● BRIEF
Give the data below again exactly as written, but without the pictures.

PROVIDED ENTRIES: Begin

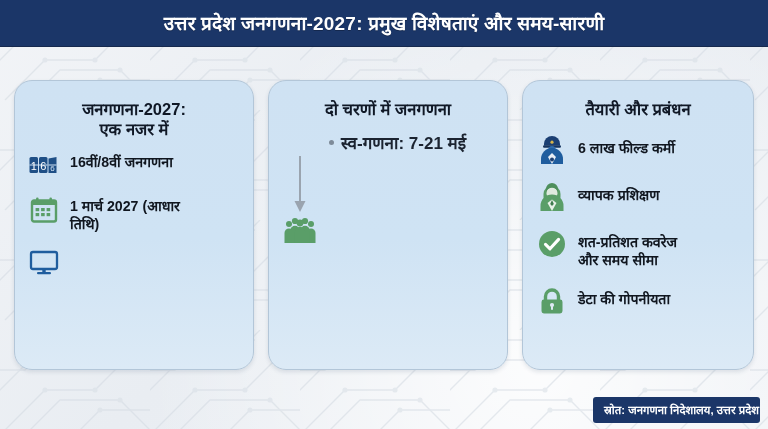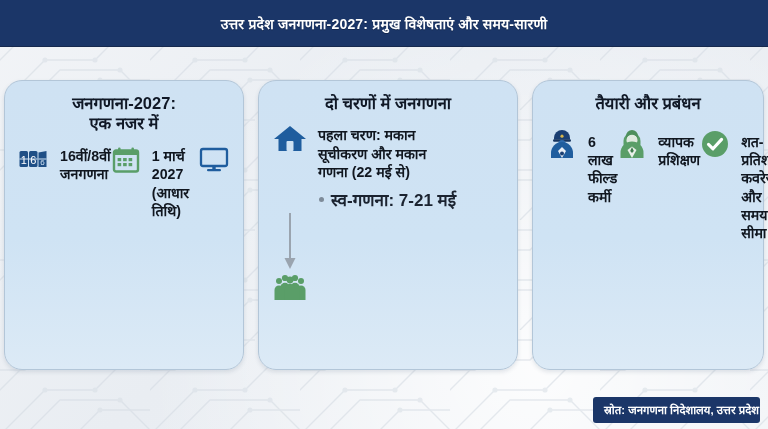--- a/index.html
+++ b/index.html
@@ -39,21 +39,21 @@
     width: 768px;
     height: 46px;
     background: #1b3668;
     display: flex;
     align-items: center;
     justify-content: center;
     box-shadow: 0 1px 0 #16294e;
   }
   .header-title {
     color: #ffffff;
-    font-size: 14px;
+    font-size: 19px;
     font-weight: bold;
     letter-spacing: 0.2px;
     white-space: nowrap;
     text-shadow: 0 1px 0 rgba(0,0,0,0.25);
   }
 
   
   .cards {
     position: absolute;
     left: 0; top: 80px;
@@ -63,38 +63,38 @@
     justify-content: center;
     gap: 14px;
   }
   .card {
     position: relative;
     background: linear-gradient(180deg, #cfe2f3 0%, #cfe3f4 55%, #dceaf6 100%);
     border: 1px solid #b3c6d8;
     border-radius: 18px;
     box-shadow: 0 2px 4px rgba(40,60,90,0.13);
     box-sizing: border-box;
-    padding: 12px 14px 10px 14px;
+    padding: 18px 14px 10px 14px;
   }
   .card-1 { width: 240px; }
-  .card-2 { width: 260px; }
+  .card-2 { width: 240px; }
   .card-3 { width: 232px; }
 
   .card-title {
     text-align: center;
     color: #101826;
     font-weight: bold;
     font-size: 16.5px;
     line-height: 1.22;
     margin-bottom: 12px;
     white-space: pre-line;
   }
   .card-3 .card-title { margin-bottom: 16px; }
 
-  .rows { display: flex; flex-direction: row; }
+  .rows { display: flex; flex-direction: column; }
   .row {
     display: flex;
     align-items: flex-start;
     gap: 11px;
     margin-bottom: 13px;
   }
   .card-1 .row { margin-bottom: 14px; }
   .card-3 .row { margin-bottom: 17px; }
   .row-icon {
     flex: 0 0 auto;
@@ -259,31 +259,20 @@
             </svg>
           </span>
         </div>
 
       </div>
     </div>
 
     <div class="card card-2">
       <div class="card-title">दो चरणों में जनगणना</div>
 
-      <div class="phase">
-        <span class="phase-icon">
-          <svg width="34" height="28" viewBox="0 0 34 28" aria-hidden="true">
-            <path d="M17 1 L33 14 L28.5 14 L28.5 26 L5.5 26 L5.5 14 L1 14 Z" fill="#1f5d9e"></path>
-            <rect x="13.5" y="16" width="7" height="10" rx="1" fill="#cfe2f3"></rect>
-          </svg>
-        </span>
-        <span class="phase-text">पहला चरण: मकान
-सूचीकरण और मकान
-गणना (22 मई से)</span>
-      </div>
 
       <div class="sub-bullet">
         <span class="dot"></span>
         <span>स्व-गणना: 7-21 मई</span>
       </div>
 
       <div class="connector">
         <svg width="14" height="58" viewBox="0 0 14 58" aria-hidden="true">
           <line x1="7" y1="0" x2="7" y2="46" stroke="#9aa4af" stroke-width="2"></line>
           <path d="M7 56 L1.5 45 L12.5 45 Z" fill="#9aa4af"></path>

PROVIDED ENTRIES: End

● YOUR RESPONSE
--- a/index.html
+++ b/index.html
@@ -39,21 +39,21 @@
     width: 768px;
     height: 46px;
     background: #1b3668;
     display: flex;
     align-items: center;
     justify-content: center;
     box-shadow: 0 1px 0 #16294e;
   }
   .header-title {
     color: #ffffff;
-    font-size: 14px;
+    font-size: 19px;
     font-weight: bold;
     letter-spacing: 0.2px;
     white-space: nowrap;
     text-shadow: 0 1px 0 rgba(0,0,0,0.25);
   }
 
   
   .cards {
     position: absolute;
     left: 0; top: 80px;
@@ -63,38 +63,38 @@
     justify-content: center;
     gap: 14px;
   }
   .card {
     position: relative;
     background: linear-gradient(180deg, #cfe2f3 0%, #cfe3f4 55%, #dceaf6 100%);
     border: 1px solid #b3c6d8;
     border-radius: 18px;
     box-shadow: 0 2px 4px rgba(40,60,90,0.13);
     box-sizing: border-box;
-    padding: 12px 14px 10px 14px;
+    padding: 18px 14px 10px 14px;
   }
   .card-1 { width: 240px; }
-  .card-2 { width: 260px; }
+  .card-2 { width: 240px; }
   .card-3 { width: 232px; }
 
   .card-title {
     text-align: center;
     color: #101826;
     font-weight: bold;
     font-size: 16.5px;
     line-height: 1.22;
     margin-bottom: 12px;
     white-space: pre-line;
   }
   .card-3 .card-title { margin-bottom: 16px; }
 
-  .rows { display: flex; flex-direction: row; }
+  .rows { display: flex; flex-direction: column; }
   .row {
     display: flex;
     align-items: flex-start;
     gap: 11px;
     margin-bottom: 13px;
   }
   .card-1 .row { margin-bottom: 14px; }
   .card-3 .row { margin-bottom: 17px; }
   .row-icon {
     flex: 0 0 auto;
@@ -259,31 +259,20 @@
             </svg>
           </span>
         </div>
 
       </div>
     </div>
 
     <div class="card card-2">
       <div class="card-title">दो चरणों में जनगणना</div>
 
-      <div class="phase">
-        <span class="phase-icon">
-          <svg width="34" height="28" viewBox="0 0 34 28" aria-hidden="true">
-            <path d="M17 1 L33 14 L28.5 14 L28.5 26 L5.5 26 L5.5 14 L1 14 Z" fill="#1f5d9e"></path>
-            <rect x="13.5" y="16" width="7" height="10" rx="1" fill="#cfe2f3"></rect>
-          </svg>
-        </span>
-        <span class="phase-text">पहला चरण: मकान
-सूचीकरण और मकान
-गणना (22 मई से)</span>
-      </div>
 
       <div class="sub-bullet">
         <span class="dot"></span>
         <span>स्व-गणना: 7-21 मई</span>
       </div>
 
       <div class="connector">
         <svg width="14" height="58" viewBox="0 0 14 58" aria-hidden="true">
           <line x1="7" y1="0" x2="7" y2="46" stroke="#9aa4af" stroke-width="2"></line>
           <path d="M7 56 L1.5 45 L12.5 45 Z" fill="#9aa4af"></path>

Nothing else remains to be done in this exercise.